Le Président Dimitri Medvedev semble incarner la « face moderne » du régime, en mettant en avant dans ses discours la nécessaire « modernisation » de la Russie, devenue le nouveau slogan des autorités russes, et en se montrant beaucoup plus ouvert à l'égard des Etats-Unis et de l'Union européenne.

Cependant, l'essentiel du pouvoir semble se concentrer dans les mains du Premier ministre Vladimir Poutine, qui jouit d'une très grande popularité dans l'opinion et qui peut s'appuyer notamment sur les structures de force.

A l'approche des prochaines élections présidentielles russes, qui devraient se tenir en mars 2012, de nombreux observateurs spéculent sur une candidature de Vladimir Poutine à un troisième mandat à la tête de l'Etat et sur une éventuelle compétition entre Dimitri Medvedev et Vladimir Poutine, en particulier depuis leurs déclarations de l'automne 2009.

On peut toutefois penser que, dans toutes les hypothèses, Vladimir Poutine continuera de jouer un rôle clé.

Vladimir Poutine paraît représenter aujourd'hui aux yeux des Russes, volontairement ou malgré lui, la figure d'un « leader national », ayant permis de restaurer l'autorité de l'Etat, y compris au travers des manifestations d'autorité dont il a fait preuve, de redresser l'économie russe et de retrouver à la Russie son rang sur la scène internationale.

Force est de constater que la personnalité de Vladimir Poutine continue d'alimenter les interrogations sur l'évolution de la Russie vers les valeurs démocratiques occidentales ou, à l'inverse, vers la restauration de pratiques autoritaires 5 ( * ) .

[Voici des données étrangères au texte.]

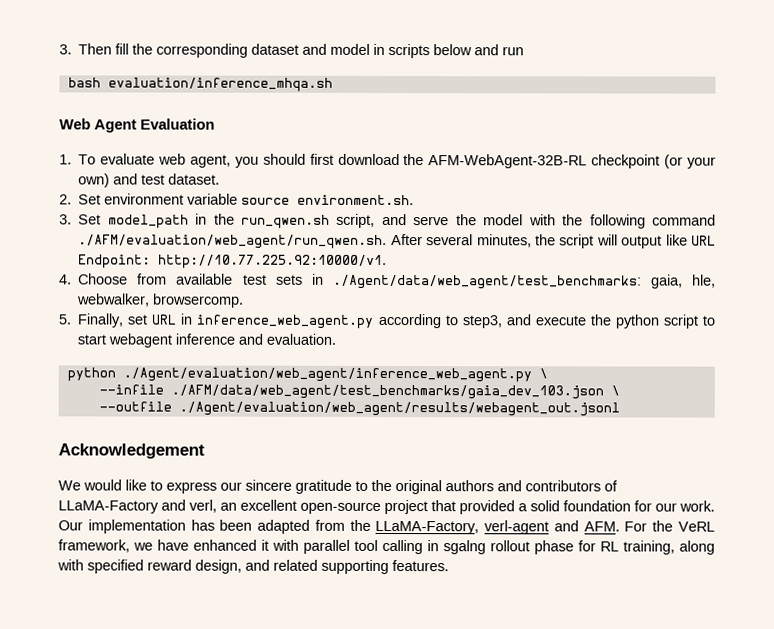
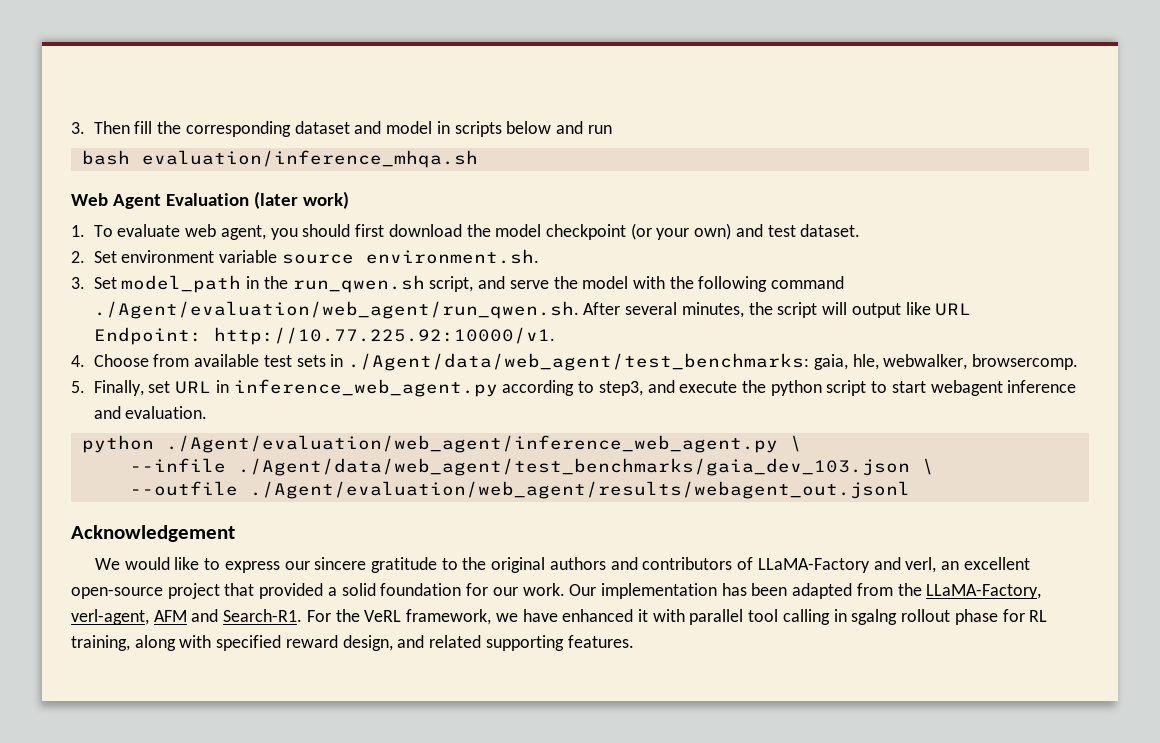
- Web Agent Evaluation
+ Web Agent Evaluation (later work)
- 1. To evaluate web agent, you should first download the AFM-WebAgent-32B-RL checkpoint (or your own) and test dataset.
+ 1. To evaluate web agent, you should first download the model checkpoint (or your own) and test dataset.
- 3. Set model_path in the run_qwen.sh script, and serve the model with the following command ./AFM/evaluation/web_agent/run_qwen.sh. After several minutes, the script will output like URL Endpoint: http://10.77.225.92:10000/v1.
+ 3. Set model_path in the run_qwen.sh script, and serve the model with the following command ./Agent/evaluation/web_agent/run_qwen.sh. After several minutes, the script will output like URL Endpoint: http://10.77.225.92:10000/v1.
- --infile ./AFM/data/web_agent/test_benchmarks/gaia_dev_103.json \
+ --infile ./Agent/data/web_agent/test_benchmarks/gaia_dev_103.json \
- Our implementation has been adapted from the LLaMA-Factory, verl-agent and AFM. For the VeRL framework, we have enhanced it with parallel tool calling in sgalng rollout phase for RL training, along with specified reward design, and related supporting features.
+ Our implementation has been adapted from the LLaMA-Factory, verl-agent, AFM and Search-R1. For the VeRL framework, we have enhanced it with parallel tool calling in sgalng rollout phase for RL training, along with specified reward design, and related supporting features.

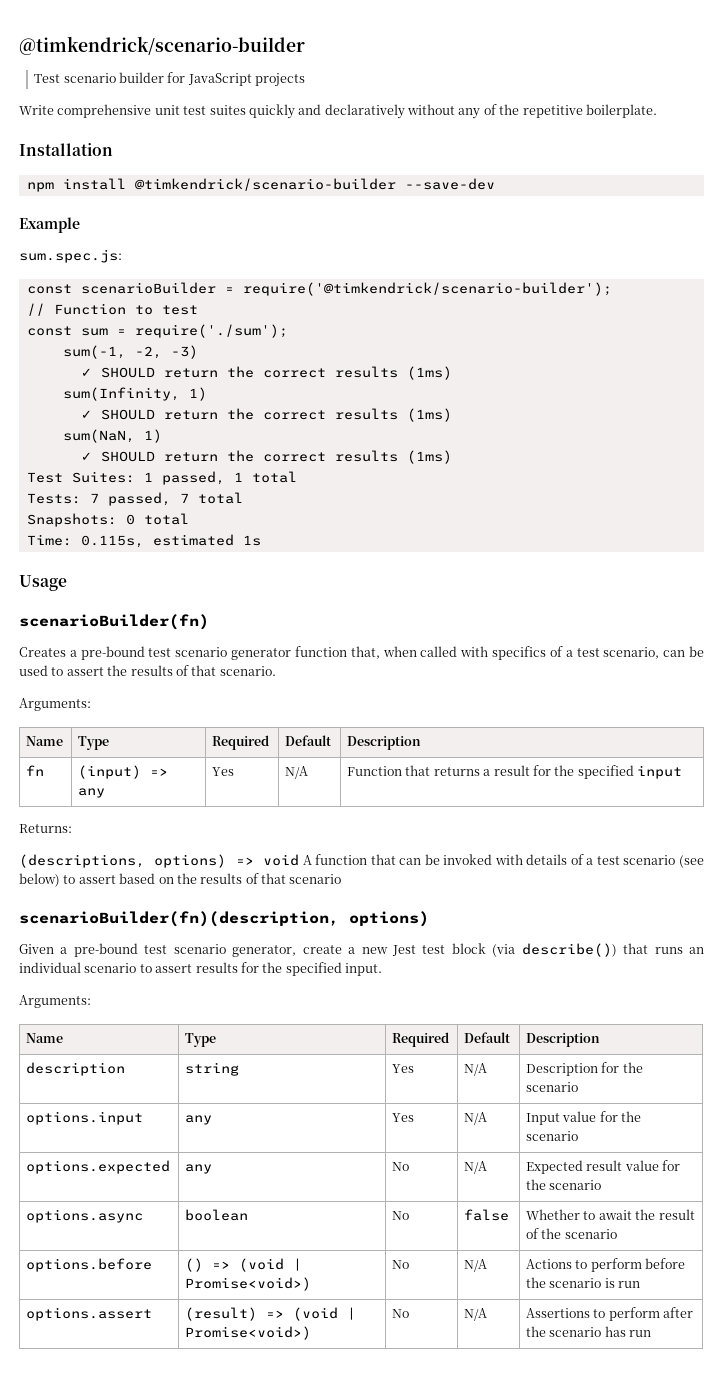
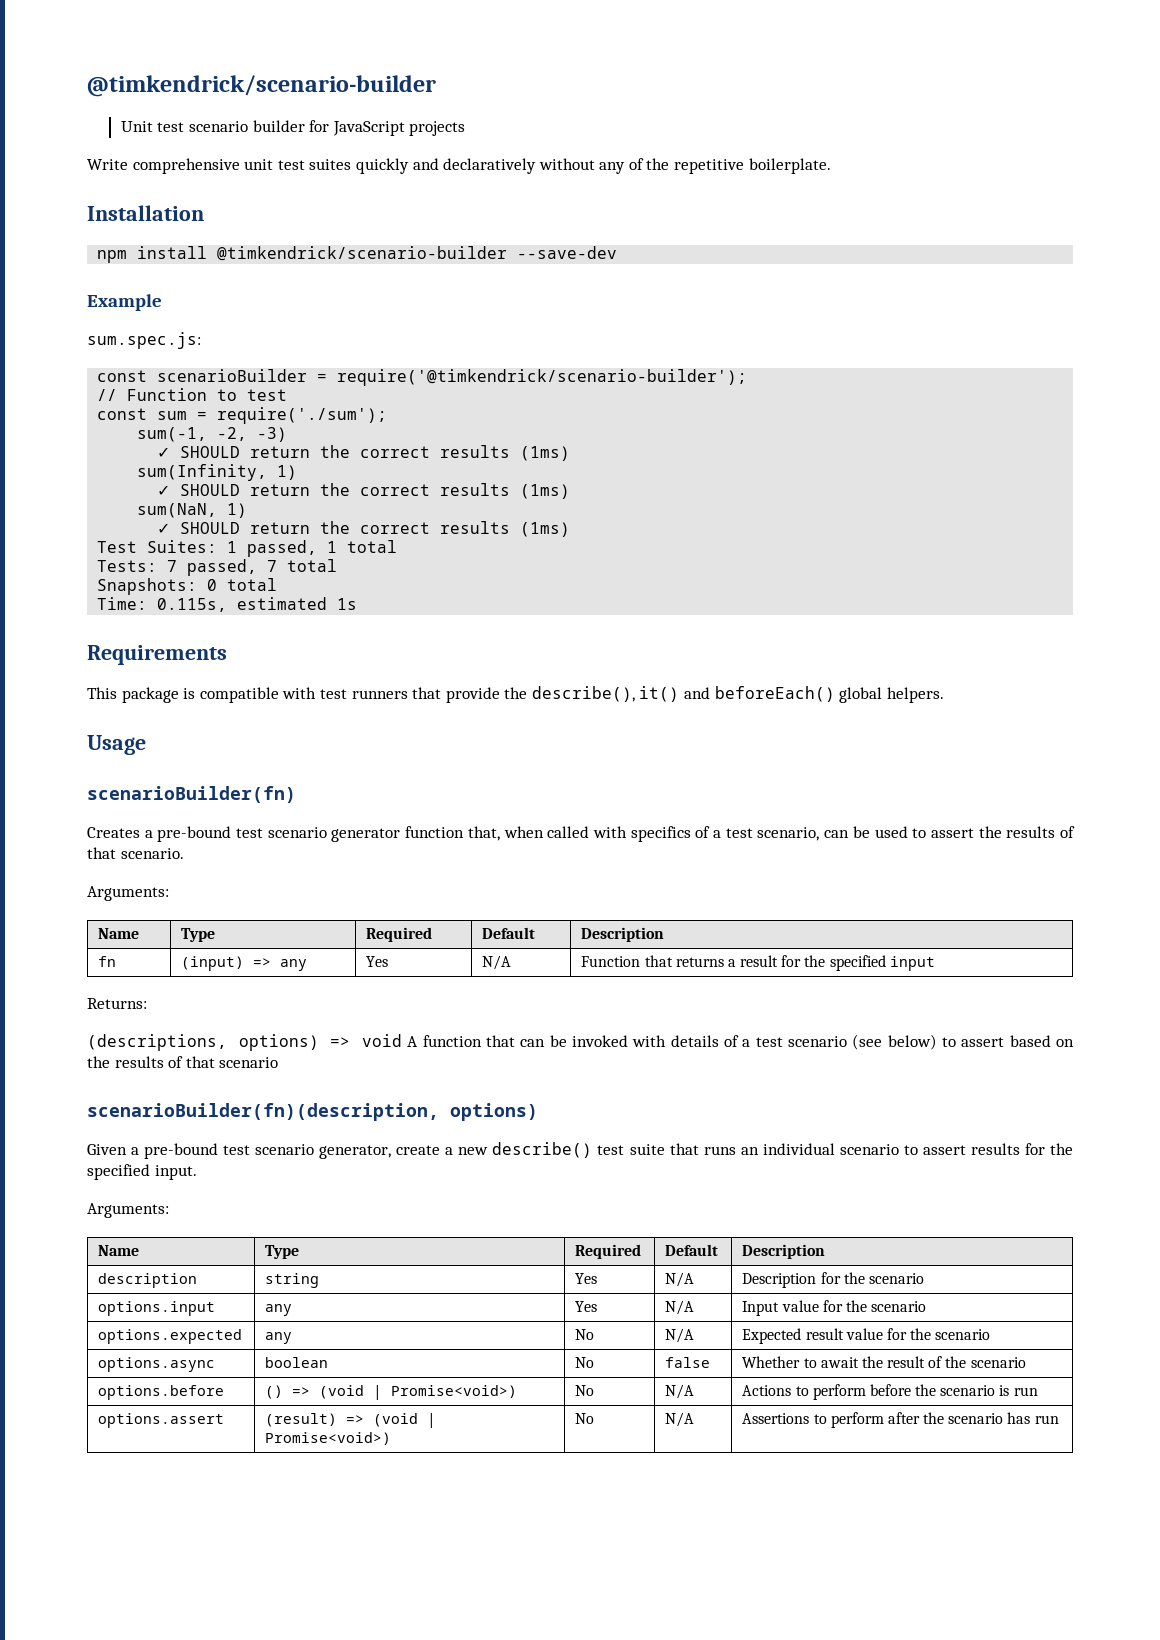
- Test scenario builder for JavaScript projects
+ Unit test scenario builder for JavaScript projects
+ Requirements
+ This package is compatible with test runners that provide the describe(), it() and beforeEach() global helpers.
- Given a pre-bound test scenario generator, create a new Jest test block (via describe()) that runs an individual scenario to assert results for the specified input.
+ Given a pre-bound test scenario generator, create a new describe() test suite that runs an individual scenario to assert results for the specified input.

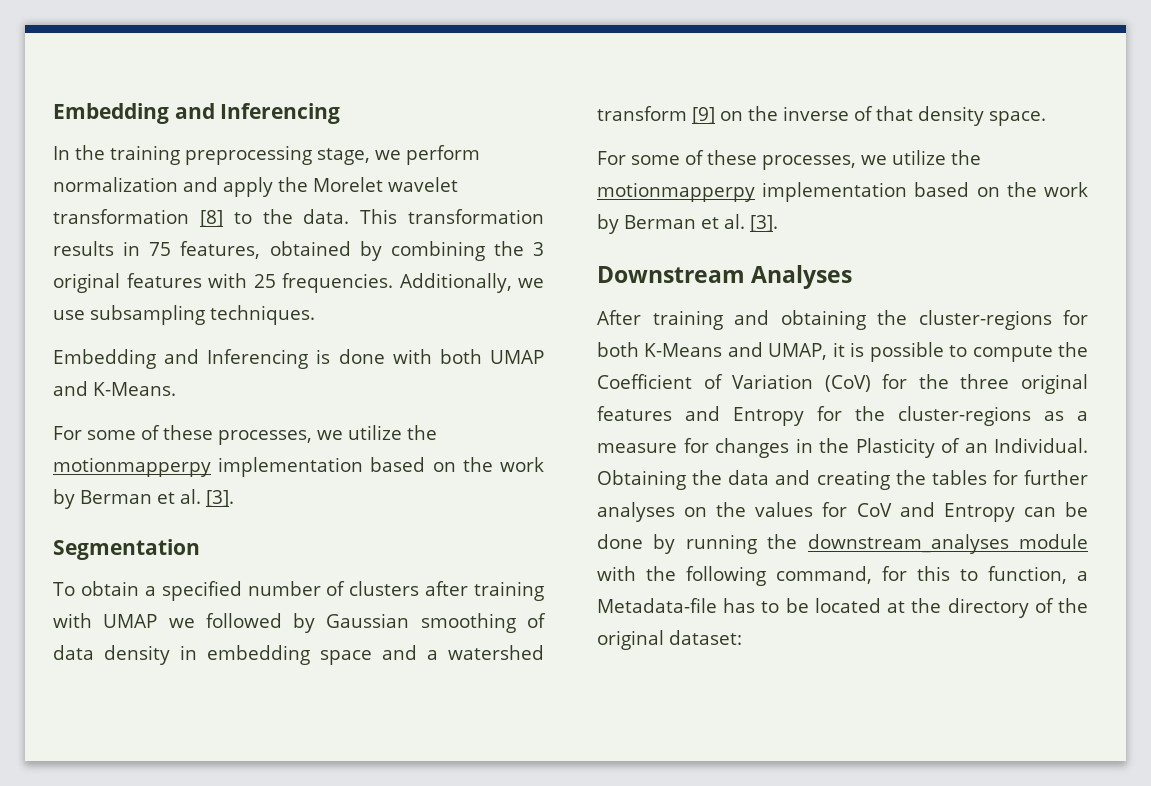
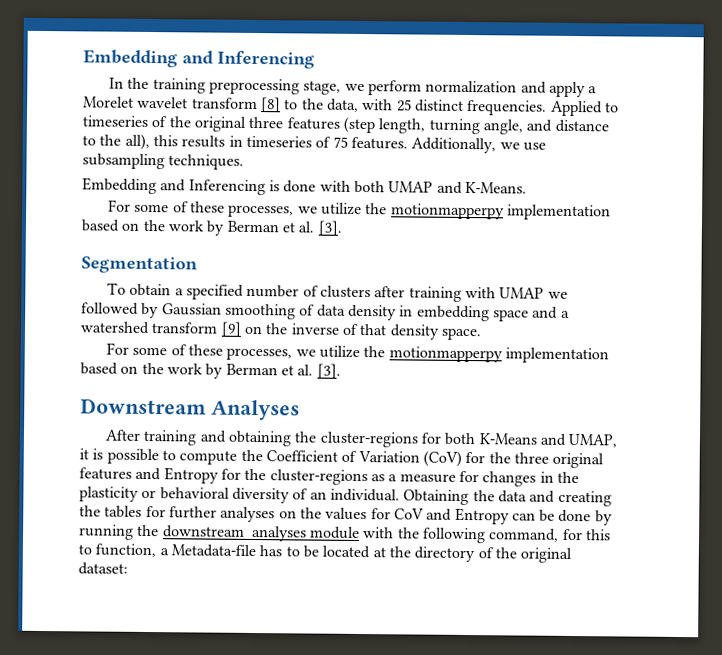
- In the training preprocessing stage, we perform normalization and apply the Morelet wavelet transformation [8] to the data. This transformation results in 75 features, obtained by combining the 3 original features with 25 frequencies.
+ In the training preprocessing stage, we perform normalization and apply a Morelet wavelet transform [8] to the data, with 25 distinct frequencies. Applied to timeseries of the original three features (step length, turning angle, and distance to the all), this results in timeseries of 75 features.
- After training and obtaining the cluster-regions for both K-Means and UMAP, it is possible to compute the Coefficient of Variation (CoV) for the three original features and Entropy for the cluster-regions as a measure for changes in the Plasticity of an Individual.
+ After training and obtaining the cluster-regions for both K-Means and UMAP, it is possible to compute the Coefficient of Variation (CoV) for the three original features and Entropy for the cluster-regions as a measure for changes in the plasticity or behavioral diversity of an individual.

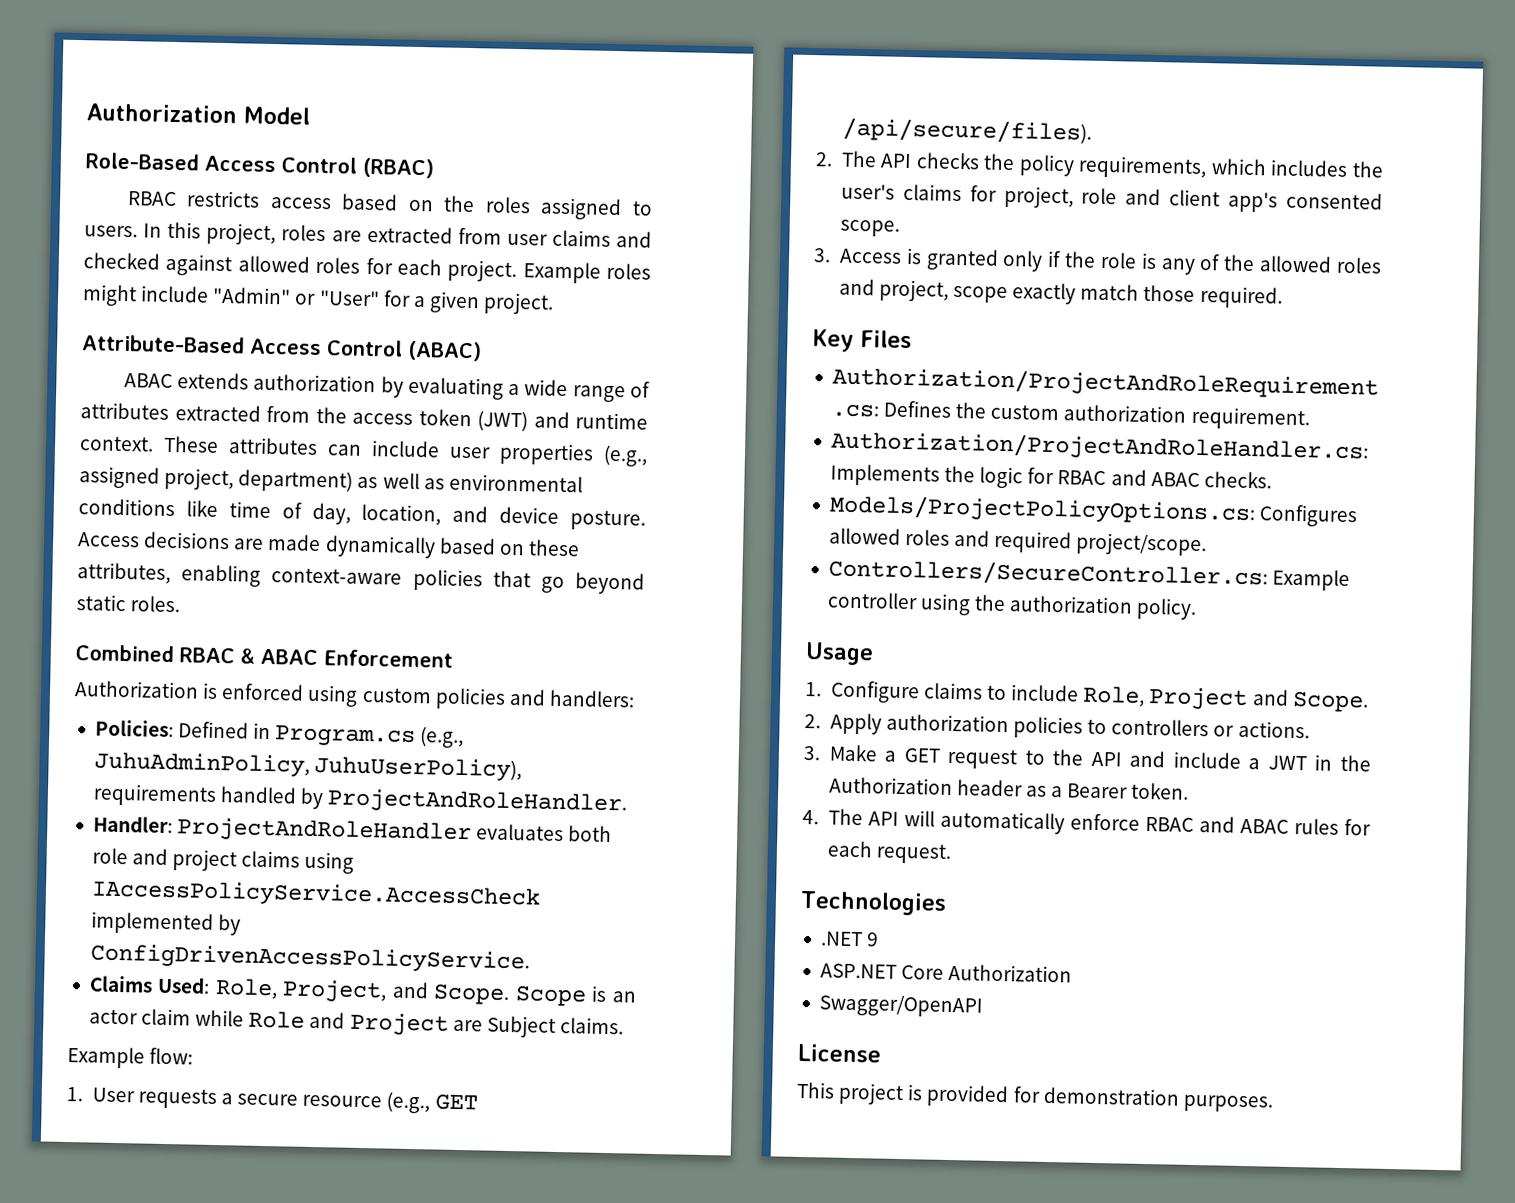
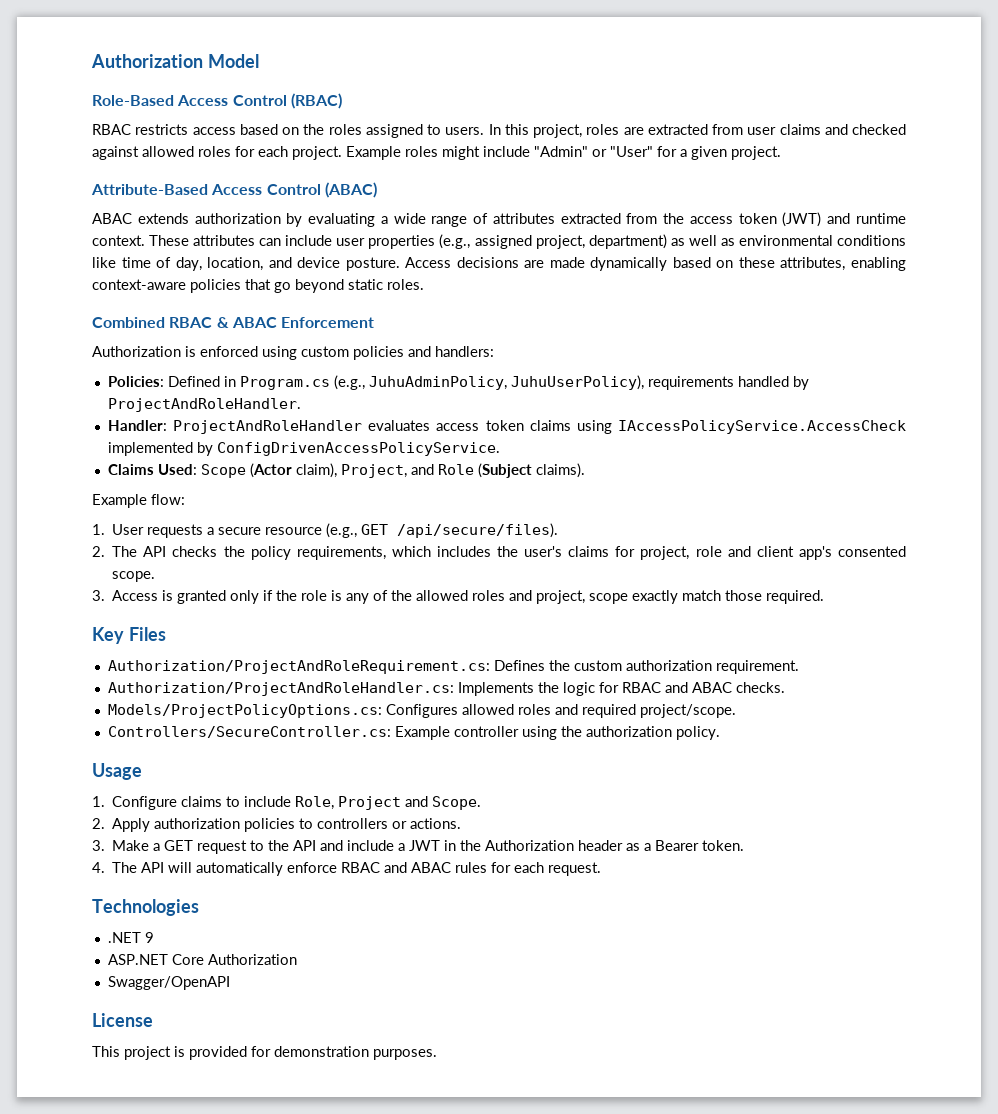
- Handler: ProjectAndRoleHandler evaluates both role and project claims using IAccessPolicyService.AccessCheck implemented by ConfigDrivenAccessPolicyService.
+ Handler: ProjectAndRoleHandler evaluates access token claims using IAccessPolicyService.AccessCheck implemented by ConfigDrivenAccessPolicyService.
- Claims Used: Role, Project, and Scope. Scope is an actor claim while Role and Project are Subject claims.
+ Claims Used: Scope (Actor claim), Project, and Role (Subject claims).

Les institutions de la Fédération de Russie

La Constitution de la Fédération de Russie a été adoptée par référendum le 12 décembre 1993. Conformément à celle-ci, la Russie est un Etat fédéral qui repose sur une séparation des pouvoirs, législatif et exécutif, tant à l'échelon fédéral, qu'à l'échelon local. La Fédération de Russie compte actuellement 83 « sujets ».

Tant dans les textes que dans la pratique, le président de la Fédération dispose de larges pouvoirs. Il est élu au suffrage universel direct au scrutin majoritaire à deux tours pour un mandat de quatre ans, renouvelable une fois. Par une révision constitutionnelle, le mandat présidentiel a été prolongé à six ans à compter des prochaines élections.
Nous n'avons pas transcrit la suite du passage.